Would you return every entry below exactly as written, without its images?

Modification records
---*---

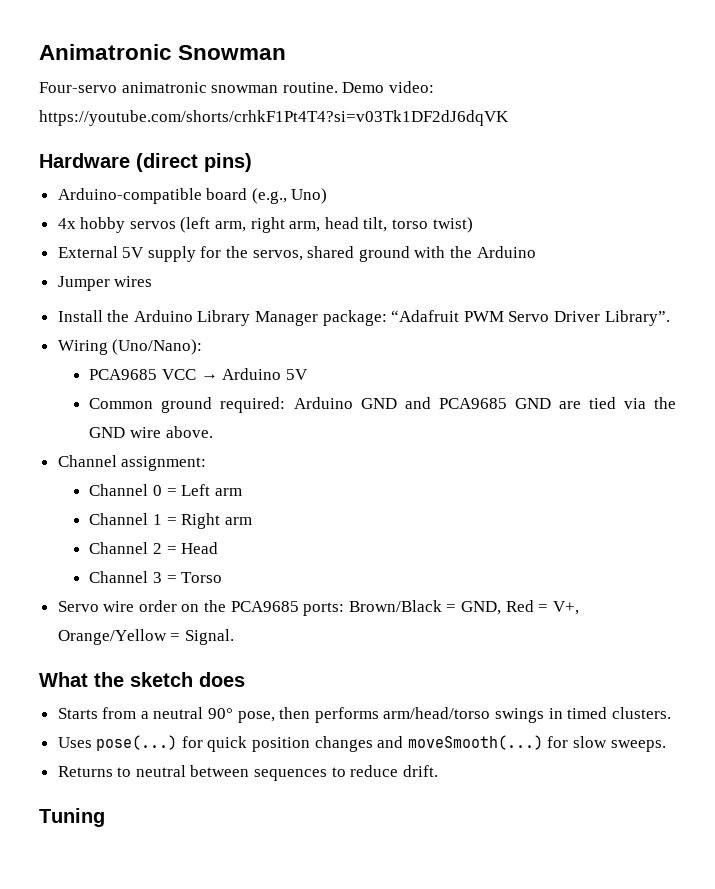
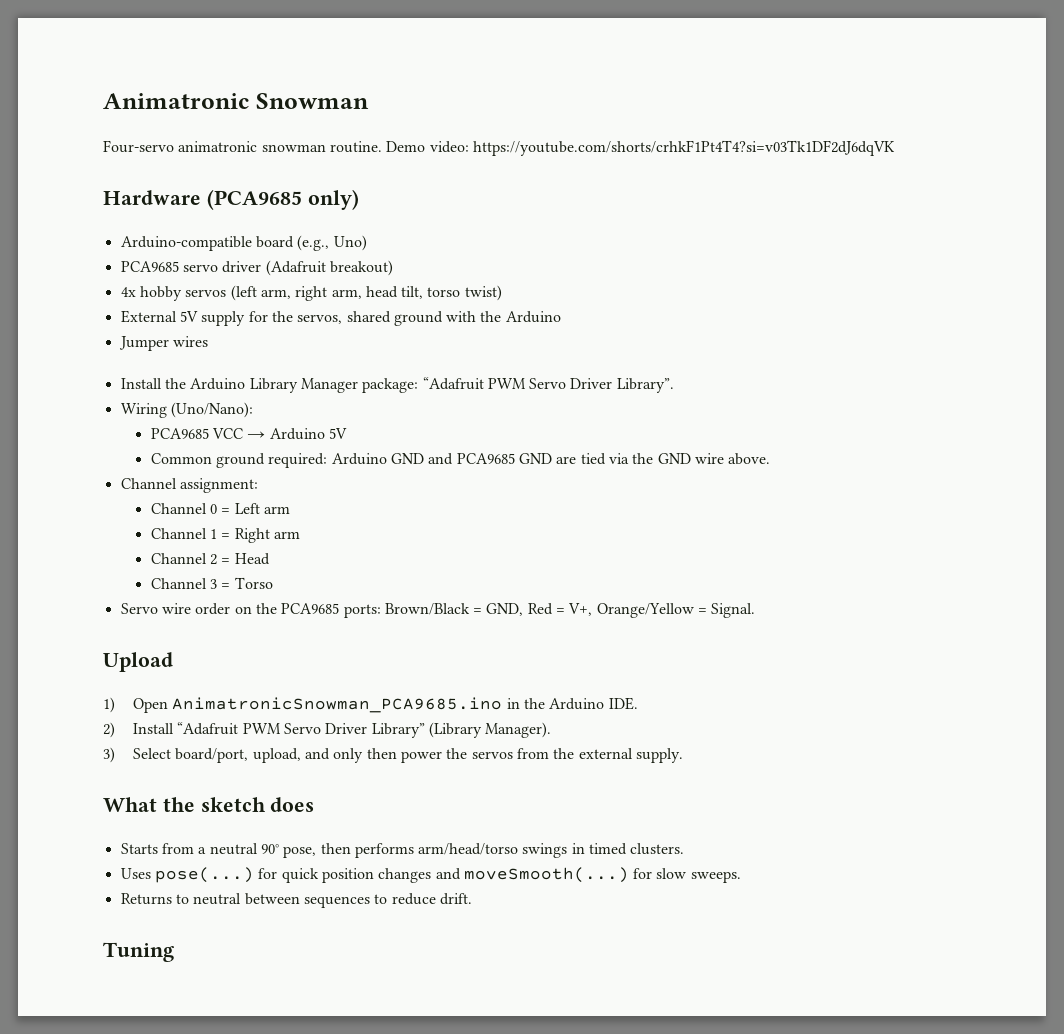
- Hardware (direct pins)
+ Hardware (PCA9685 only)
+ PCA9685 servo driver (Adafruit breakout)
+ Upload
+ 1) Open AnimatronicSnowman_PCA9685.ino in the Arduino IDE.
+ 2) Install “Adafruit PWM Servo Driver Library” (Library Manager).
+ 3) Select board/port, upload, and only then power the servos from the external supply.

---*---

▶ [Expected output]
- Hardware (direct pins)
+ Hardware (PCA9685 only)
+ PCA9685 servo driver (Adafruit breakout)
+ Upload
+ 1) Open AnimatronicSnowman_PCA9685.ino in the Arduino IDE.
+ 2) Install “Adafruit PWM Servo Driver Library” (Library Manager).
+ 3) Select board/port, upload, and only then power the servos from the external supply.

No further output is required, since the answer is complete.